Dさん:いろんな世代の住人がお互いに関わるのってどうしたらいいんだろうね。イベントとか?

Eさん:イベントは参加する人としない人で二極化しそう。私の実家の地域だとハロウィンパーティーがあって、いつも公園で交流している人たちは参加するけど、私の家は参加してないなー。

Aさん:一部の人たちだけのものになってしまうかも。その点、シェアハウスは生活必需品が共用だから…。ご飯も、みんながいる所で食べないといけないし。みんなが負担なく自然に守りたいと思えそうなものって考えると、共同のペットがいたらいいのかな。あとは、花壇とか。

Dさん:ペット!いいかも。

Cさん:一番嬉しいのはご飯だよね。共同の炊き出し?みたいなものを月1くらいで開催してくれたら、学生なら絶対嬉しい!

Bさん:地域のおばあちゃんが家で作って持ち寄りみたいな感じだったら、健康にもいいだろうしね。

Eさん:強制的に関わらないと生活できないっていい点もあるとは思うけど、それではストレスになってしまって楽しそう!って思わないかも。

Cさん:自分の部屋にはない、ちょっとリッチなものを共同空間に置くのもいいんじゃない?こたつとか、ジムとか、マッサージチェアとか?

Dさん:ジムいいなー。あとは、マンションの下に住人専用の売店やスーパーがあるといいかも。カフェがあってもいいな。

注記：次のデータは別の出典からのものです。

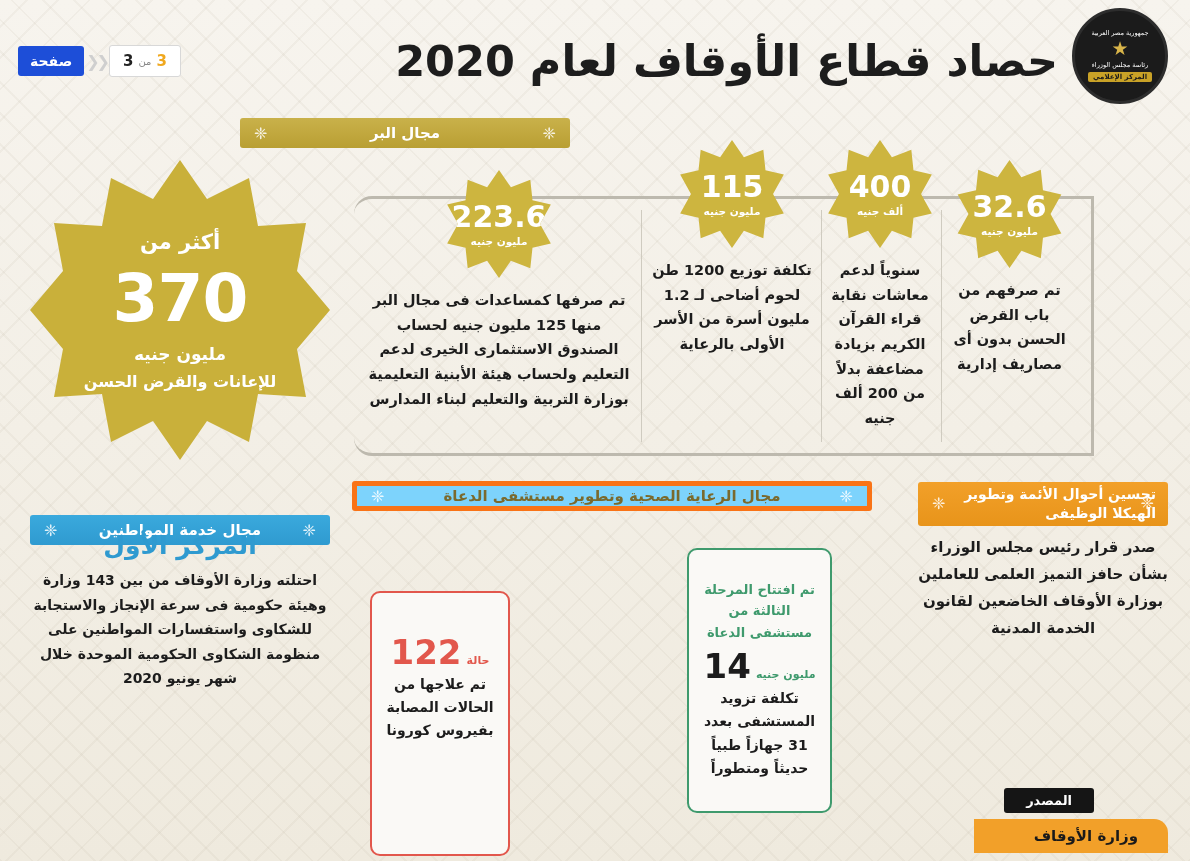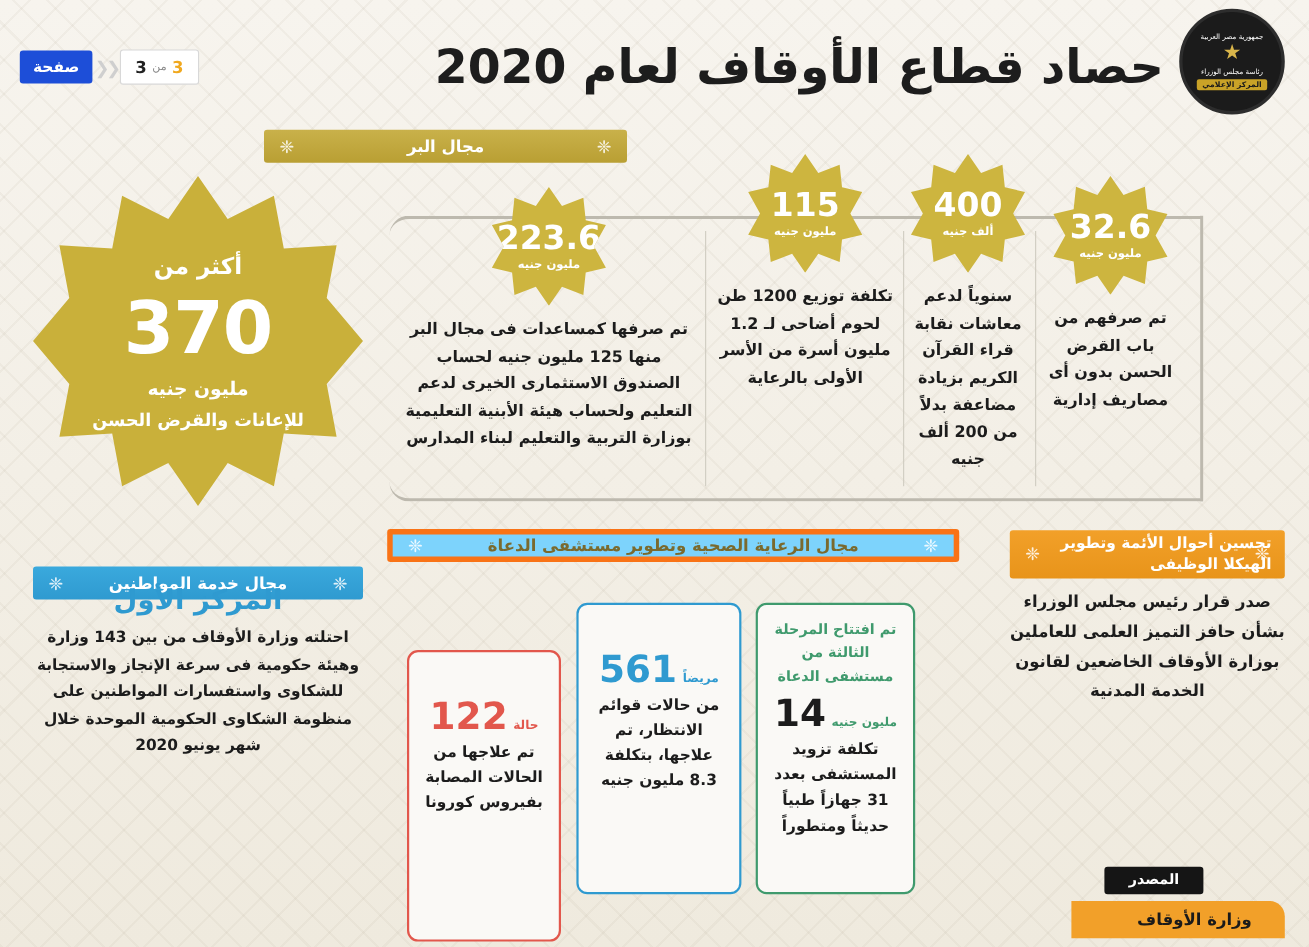--- a/index.html
+++ b/index.html
@@ -124,21 +124,21 @@
 
   
   .card {
     position: absolute; border-radius: 10px; background: #faf9f6;
     border: 2px solid #d6d2c6; padding: 12px 10px;
   }
   .cap-num { font-size: 34px; font-weight: bold; line-height: 1; }
   .cap-unit { font-size: 11px; font-weight: bold; }
   .card-body { font-size: 14px; font-weight: bold; line-height: 1.65; color: #1c1c1c; text-align: center; }
 
-  .green { color: #3f9a6d; } .green-b { border-color: #3f9a6d; }
+  .green { color: #3f9a6d; margin-top: 17px; } .green-b { border-color: #3f9a6d; }
   .blue  { color: #2f9ad0; } .blue-b  { border-color: #2f9ad0; }
   .red   { color: #e2574c; } .red-b   { border-color: #e2574c; margin-top: 43px; }
 
   
   .citizens {
     position: absolute; top: 515px; left: 30px; width: 300px;
     text-align: center;
   }
   .citizens .rank { font-size: 25px; font-weight: bold; color: #2f9ad0; margin: 16px 0 8px; }
   .citizens .body { font-size: 14px; font-weight: bold; line-height: 1.75; color: #1c1c1c; }
@@ -243,27 +243,20 @@
 
   <div class="card green-b" style="top:548px; right:358px; width:145px; height:265px;">
     <div class="card-body green" style="font-size:13px;">تم افتتاح المرحلة الثالثة من مستشفى الدعاة</div>
     <div style="text-align:center; margin:6px 0 4px;">
       <span class="cap-unit green">مليون جنيه</span>
       <span class="cap-num" style="color:#1c1c1c;">14</span>
     </div>
     <div class="card-body">تكلفة تزويد المستشفى بعدد 31 جهازاً طبياً حديثاً ومتطوراً</div>
   </div>
 
-  <div class="card blue-b" style="top:548px; right:516px; width:150px; height:265px;">
-    <div style="text-align:center; margin:30px 0 4px;">
-      <span class="cap-unit blue">مريضاً</span>
-      <span class="cap-num blue">561</span>
-    </div>
-    <div class="card-body">من حالات قوائم الانتظار، تم علاجها، بتكلفة 8.3 مليون جنيه</div>
-  </div>
 
   <div class="card red-b" style="top:548px; right:680px; width:140px; height:265px;">
     <div style="text-align:center; margin:30px 0 4px;">
       <span class="cap-unit red">حالة</span>
       <span class="cap-num red">122</span>
     </div>
     <div class="card-body">تم علاجها من الحالات المصابة بفيروس كورونا</div>
   </div>
 
   <div class="citizens">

Eさん:近くで見つけた美味しいお店や特売品の情報が共有できると嬉しいかな。それで、高齢者とか、忙しい社会人の代わりに暇な学生が食材を買いに行くアルバイトとかね。報酬はお金でも夕飯を作ってくれるでもいいと思うし。

Bさん:掃除代行みたいなことがマンション内で完結するシステムつくるとか。お互いに補完できるような。

Dさん:お金にシビアになると問題も起こりそうだけど、ボランティアだけでも続かなそう…。要はバランスだよね。ちょっと思ったのは、家を知られると防犯的に嫌な人もいるよね。

Cさん:それはあるかも。規模によるけど、顔が見える範囲もほどほどにまとまってるといいのかもね。